Customer demand for cold beverages is heating up and few categories grew as much in 2012 as juices and teas. Sales of canned and bottled teas surged 8.52% to $1.22 billion for the 52 weeks ended Dec. 31, 2012, according to SymphonyIRI.
AriZona and Lipton were the two most popular brands in convenience stores, accounting for four of the top five brands. Gold Peak, however, had the year’s strongest sales gains, according to SymphonyIRI, growing 36.77% to $84 million.
Changes in the ways Americans think and buy beverages are creating a host of opportunities for retailers who have always relied on carbonated
beverages to pay the bills.
“I would say that what began as an evolution is now really speeding up,” said Tom Pirko, managing director of BEVMARK in Buellton, Calif., a consulting firm specializing in the food and beverage industries. “There is a different paradigm forming that is playing out in convenience stores, even before it plays out in the grocery stores, the club stores and the mass marketers.”
That new paradigm consists of a recognition that the role consumers have traditionally assigned to carbonated soft drinks, and especially colas, has begun to change.

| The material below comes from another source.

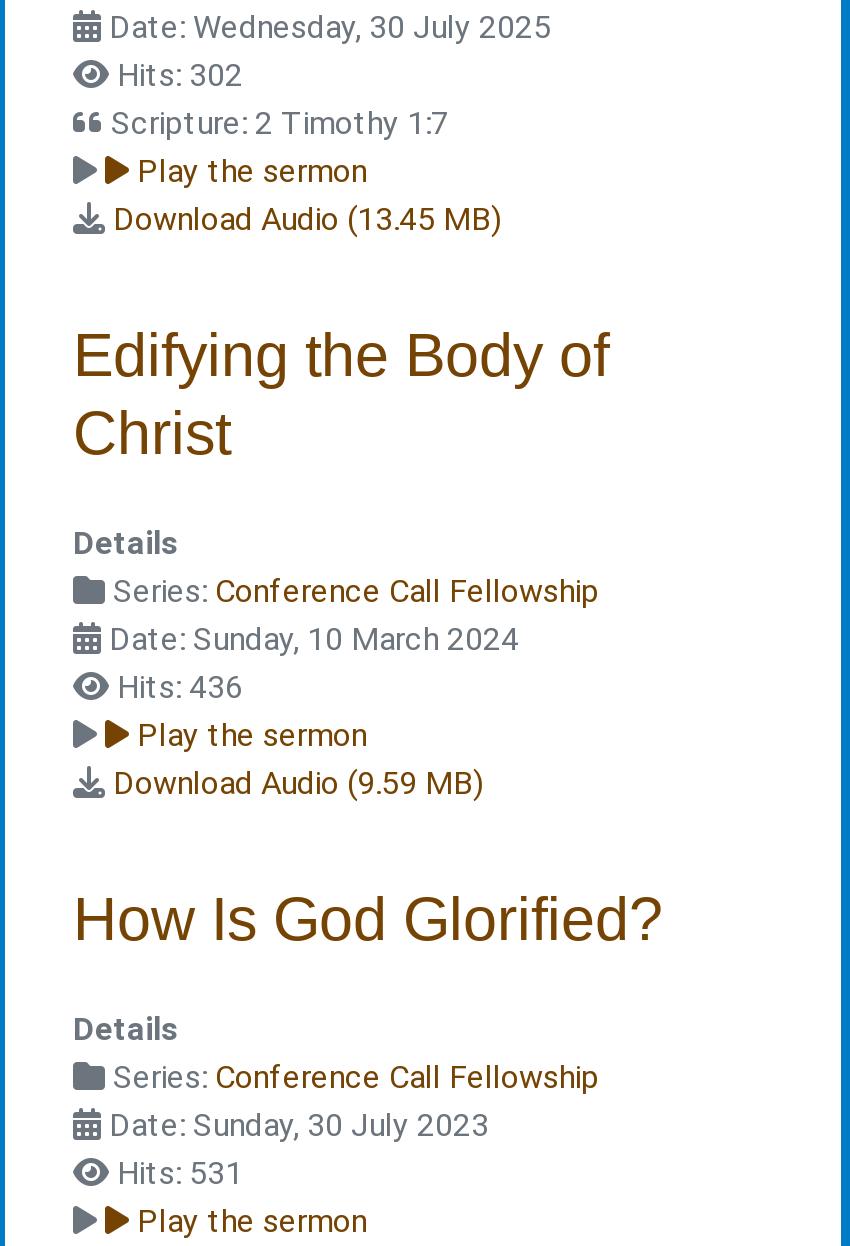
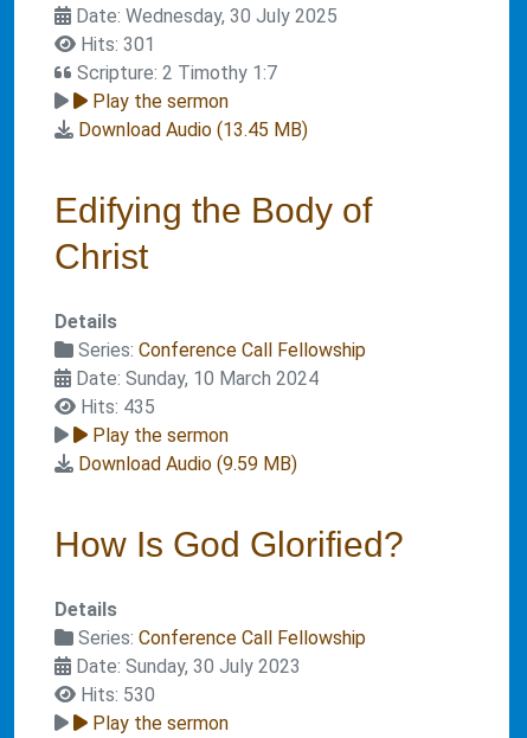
[109,56,243,94] Hits: 302 -> [76,33,155,56] Hits: 301
[109,668,243,706] Hits: 436 -> [76,396,155,418] Hits: 435
[109,1154,243,1192] Hits: 531 -> [76,684,155,706] Hits: 530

“This whole thing about obesity is really beginning to set in. People don’t view the convenience, hydration and refreshment of soft drinks the way they did, and they are thinking now very seriously about alternatives,” Pirko said. “They didn’t always weight the calorie content of juices, but they associated them with good health and being beneficial.
Pirko is a believer in aggressive merchandising and promotion, comparing the category to his experience working with energy shots. “We found that there was a niche and we just drove it and opened it wide,” he said. “It’s the same thing now with these alternatives to soft drinks. Successful c-store operators, those who make the most money, are those who see the trends and the opportunities.”
Beyond negotiating better deals with suppliers, Pirko recommended aggressively marketing with juices, teas and other healthy beverage options. “Put it up so that it’s right in front of the consumer,” he said. “If we continue to have consumers looking for alternatives, you’ve got to go beyond just suggesting them; you’ve got to put options in front of them.”
Bundling juices and teas along with food items can only help stimulate sales, Pirko suggested. “The more you can put things together the more attractive you are as a stopover for the consumer who is hungry and thirsty,” he said.